Hematopoiesis



Hematopoiesis


Larry Smith




Hematopoietic Development


Hematopoiesis is a continuous, regulated process of blood cell production that includes cell renewal, proliferation, differentiation, and maturation. These processes result in the formation, development, and specialization of all of the functional blood cells that are released from the bone marrow to the circulation. In adults, all of these processes are restricted primarily to the bone marrow. During fetal development, hematopoiesis occurs in different areas of the developing fetus. This process has been divided into three phases: the mesoblastic phase, the hepatic phase, and the medullary phase.



Mesoblastic Phase (Yolk Sac Phase)


Hematopoiesis is considered to begin around the nineteenth day of embryologic development after fertilization. Progenitor cells of mesenchymal origin migrate from the aorta-gonad-mesonephros region of the developing aorta-splanchnopleure to the yolk sac.1 The cells arising from the aorta-gonad-mesonephros region give rise to hematopoietic stem cells (HSCs), but not to primitive erythroblasts. The primitive erythroblasts found in the yolk sac arise from mesodermal cells, which initially line the cavity of the yolk sac. These primitive cells migrate from the periphery into the central cavity of the yolk sac, where they develop into primitive erythroblasts.25 The remaining cells surrounding the cavity of the yolk sac are called angioblasts and form the future blood vessels.25 The yolk sac phase of hematopoiesis is characterized by the development of primitive erythroblasts that produce measurable amounts of hemoglobins, including Portland, Gower-1, and Gower-2 (see Chapter 10). Yolk sac hematopoiesis does not contribute significantly to definitive hematopoiesis.4 This phase of hematopoiesis occurs intravascularly, or within a developing blood vessel.



Hepatic Phase


The hepatic phase of hematopoiesis begins at 4 to 5 gestational weeks and is characterized by recognizable clusters of developing erythroblasts, granulocytes, and monocytes.5 The developing erythroblasts signal the beginning of definitive hematopoiesis with a decline in primitive hematopoiesis of the yolk sac. In addition, lymphoid cells begin to appear.6,7 Hematopoiesis during this phase occurs extravascularly, with the liver remaining the major site of hematopoiesis during fetal life and retaining activity until 1 to 2 weeks after birth. Hematopoiesis in the aorta-gonad-mesonephros region and the yolk sac disappears during this stage. Hematopoiesis in the fetal liver reaches its peak by the third month of development (Figure 7-1). The developing spleen, kidney, thymus, and lymph nodes contribute to the hematopoietic process during this phase. The thymus, the first fully developed organ in the fetus, becomes the major site of T-cell production, whereas the kidney and spleen produce B cells.

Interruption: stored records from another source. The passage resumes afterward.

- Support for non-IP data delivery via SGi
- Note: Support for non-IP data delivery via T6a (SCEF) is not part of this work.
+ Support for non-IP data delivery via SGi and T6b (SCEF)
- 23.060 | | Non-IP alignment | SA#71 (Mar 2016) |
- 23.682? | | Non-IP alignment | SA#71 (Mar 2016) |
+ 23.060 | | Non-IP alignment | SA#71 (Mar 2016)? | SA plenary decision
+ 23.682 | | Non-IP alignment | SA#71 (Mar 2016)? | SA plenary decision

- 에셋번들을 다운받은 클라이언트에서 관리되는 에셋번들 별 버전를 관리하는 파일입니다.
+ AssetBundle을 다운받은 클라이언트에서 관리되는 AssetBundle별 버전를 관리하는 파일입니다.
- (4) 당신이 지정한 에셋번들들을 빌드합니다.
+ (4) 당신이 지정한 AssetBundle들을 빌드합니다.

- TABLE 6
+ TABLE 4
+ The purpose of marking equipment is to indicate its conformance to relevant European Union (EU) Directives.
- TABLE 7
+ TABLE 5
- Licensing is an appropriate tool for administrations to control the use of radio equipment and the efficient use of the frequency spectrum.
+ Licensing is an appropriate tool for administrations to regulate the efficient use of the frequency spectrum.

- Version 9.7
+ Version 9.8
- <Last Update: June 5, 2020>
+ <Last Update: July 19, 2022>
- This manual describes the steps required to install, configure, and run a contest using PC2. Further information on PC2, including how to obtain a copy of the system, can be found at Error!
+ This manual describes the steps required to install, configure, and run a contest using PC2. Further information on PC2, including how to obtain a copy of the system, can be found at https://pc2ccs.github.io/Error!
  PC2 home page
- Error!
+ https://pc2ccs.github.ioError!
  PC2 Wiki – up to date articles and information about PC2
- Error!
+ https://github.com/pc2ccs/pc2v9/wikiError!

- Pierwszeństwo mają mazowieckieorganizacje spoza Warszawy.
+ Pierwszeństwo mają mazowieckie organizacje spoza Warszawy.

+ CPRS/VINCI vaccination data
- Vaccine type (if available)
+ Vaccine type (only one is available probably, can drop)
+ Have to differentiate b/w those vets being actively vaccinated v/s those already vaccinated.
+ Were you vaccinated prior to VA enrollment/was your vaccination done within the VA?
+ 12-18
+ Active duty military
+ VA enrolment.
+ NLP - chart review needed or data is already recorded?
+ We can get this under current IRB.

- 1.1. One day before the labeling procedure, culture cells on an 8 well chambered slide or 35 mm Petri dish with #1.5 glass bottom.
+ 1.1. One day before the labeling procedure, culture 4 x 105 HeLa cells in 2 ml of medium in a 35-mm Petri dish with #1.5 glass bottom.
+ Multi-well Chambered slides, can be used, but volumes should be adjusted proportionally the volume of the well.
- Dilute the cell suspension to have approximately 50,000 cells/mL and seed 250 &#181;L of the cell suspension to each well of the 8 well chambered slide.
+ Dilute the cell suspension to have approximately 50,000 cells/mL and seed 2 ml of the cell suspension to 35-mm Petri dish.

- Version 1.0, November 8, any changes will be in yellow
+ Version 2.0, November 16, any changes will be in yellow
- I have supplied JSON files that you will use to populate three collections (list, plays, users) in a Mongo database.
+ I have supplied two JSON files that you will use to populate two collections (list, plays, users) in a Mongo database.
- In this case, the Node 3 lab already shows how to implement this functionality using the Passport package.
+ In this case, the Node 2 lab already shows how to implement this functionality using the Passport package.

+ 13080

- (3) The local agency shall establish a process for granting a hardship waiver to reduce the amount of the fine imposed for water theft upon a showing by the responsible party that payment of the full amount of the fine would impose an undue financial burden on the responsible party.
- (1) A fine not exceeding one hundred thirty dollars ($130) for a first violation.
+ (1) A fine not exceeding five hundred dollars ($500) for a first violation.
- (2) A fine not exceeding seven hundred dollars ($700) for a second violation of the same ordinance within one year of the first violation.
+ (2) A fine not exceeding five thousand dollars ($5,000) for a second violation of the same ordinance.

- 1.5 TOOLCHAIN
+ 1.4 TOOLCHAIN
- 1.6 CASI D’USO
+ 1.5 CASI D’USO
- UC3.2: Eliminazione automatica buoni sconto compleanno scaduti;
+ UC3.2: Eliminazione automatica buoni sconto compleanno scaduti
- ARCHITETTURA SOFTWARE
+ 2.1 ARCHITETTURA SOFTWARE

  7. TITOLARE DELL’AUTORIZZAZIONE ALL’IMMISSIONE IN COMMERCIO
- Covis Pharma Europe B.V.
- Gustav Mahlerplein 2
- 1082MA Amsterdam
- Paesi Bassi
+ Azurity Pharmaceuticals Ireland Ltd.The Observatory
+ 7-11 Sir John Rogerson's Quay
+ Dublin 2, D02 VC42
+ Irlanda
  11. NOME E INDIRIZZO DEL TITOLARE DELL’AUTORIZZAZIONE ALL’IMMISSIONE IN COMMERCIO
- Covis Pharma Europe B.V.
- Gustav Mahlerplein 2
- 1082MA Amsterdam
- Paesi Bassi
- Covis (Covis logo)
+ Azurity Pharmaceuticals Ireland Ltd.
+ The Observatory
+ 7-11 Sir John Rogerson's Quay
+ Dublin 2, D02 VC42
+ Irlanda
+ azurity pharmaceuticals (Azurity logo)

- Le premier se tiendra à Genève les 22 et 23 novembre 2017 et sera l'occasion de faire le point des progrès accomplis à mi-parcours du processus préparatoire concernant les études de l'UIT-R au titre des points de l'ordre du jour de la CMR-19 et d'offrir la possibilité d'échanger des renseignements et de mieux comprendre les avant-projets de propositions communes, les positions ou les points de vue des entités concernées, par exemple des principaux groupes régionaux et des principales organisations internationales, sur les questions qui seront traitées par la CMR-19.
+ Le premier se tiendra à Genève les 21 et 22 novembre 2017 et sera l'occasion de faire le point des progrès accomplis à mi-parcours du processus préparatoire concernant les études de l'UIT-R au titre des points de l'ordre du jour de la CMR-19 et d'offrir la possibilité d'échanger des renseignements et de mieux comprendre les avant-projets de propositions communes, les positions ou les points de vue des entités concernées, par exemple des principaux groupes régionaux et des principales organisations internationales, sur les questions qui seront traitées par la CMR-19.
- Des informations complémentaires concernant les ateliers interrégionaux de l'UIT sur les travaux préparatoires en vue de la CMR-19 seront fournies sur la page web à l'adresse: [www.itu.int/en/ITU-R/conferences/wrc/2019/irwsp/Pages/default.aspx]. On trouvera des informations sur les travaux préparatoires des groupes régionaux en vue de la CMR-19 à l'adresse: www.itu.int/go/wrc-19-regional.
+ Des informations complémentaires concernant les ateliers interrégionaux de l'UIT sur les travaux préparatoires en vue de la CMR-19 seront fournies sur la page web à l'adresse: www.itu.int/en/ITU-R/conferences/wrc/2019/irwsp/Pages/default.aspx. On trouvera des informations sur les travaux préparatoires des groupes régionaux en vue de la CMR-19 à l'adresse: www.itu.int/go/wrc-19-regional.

Production of megakaryocytes also begins during the hepatic phase. The spleen gradually decreases granulocytic production and involves itself solely in lymphopoiesis. During the hepatic phase, detectable levels of hemoglobin (Hb) F, Hb A, and Hb A2 may be present.8



Medullary (Myeloid) Phase


During the fifth month of fetal development, hematopoiesis begins in the developing bone marrow cavity. This transition is called medullary hematopoiesis because it occurs in the medulla or inner part of the bone marrow. During this phase, mesenchymal cells, which are a type of embryonic tissue, migrate into the core of the bone and differentiate into skeletal and hematopoietic blood cells.9,10 Hematopoietic activity, especially myeloid activity, is apparent during this stage of development, and the myeloid-to-erythroid ratio approaches the adult level of 3 : 1 by 21 weeks of gestation.11 By the end of the sixth month, the bone marrow becomes the primary site of hematopoiesis. Measurable levels of erythropoietin (EPO), granulocyte colony-stimulating factor (G-CSF), granulocyte-monocyte colony-stimulating factor (GM-CSF), fetal hemoglobin, Hb A2, and adult hemoglobin can be detected. In addition, cells at various stages of maturation can be seen in all three lineages.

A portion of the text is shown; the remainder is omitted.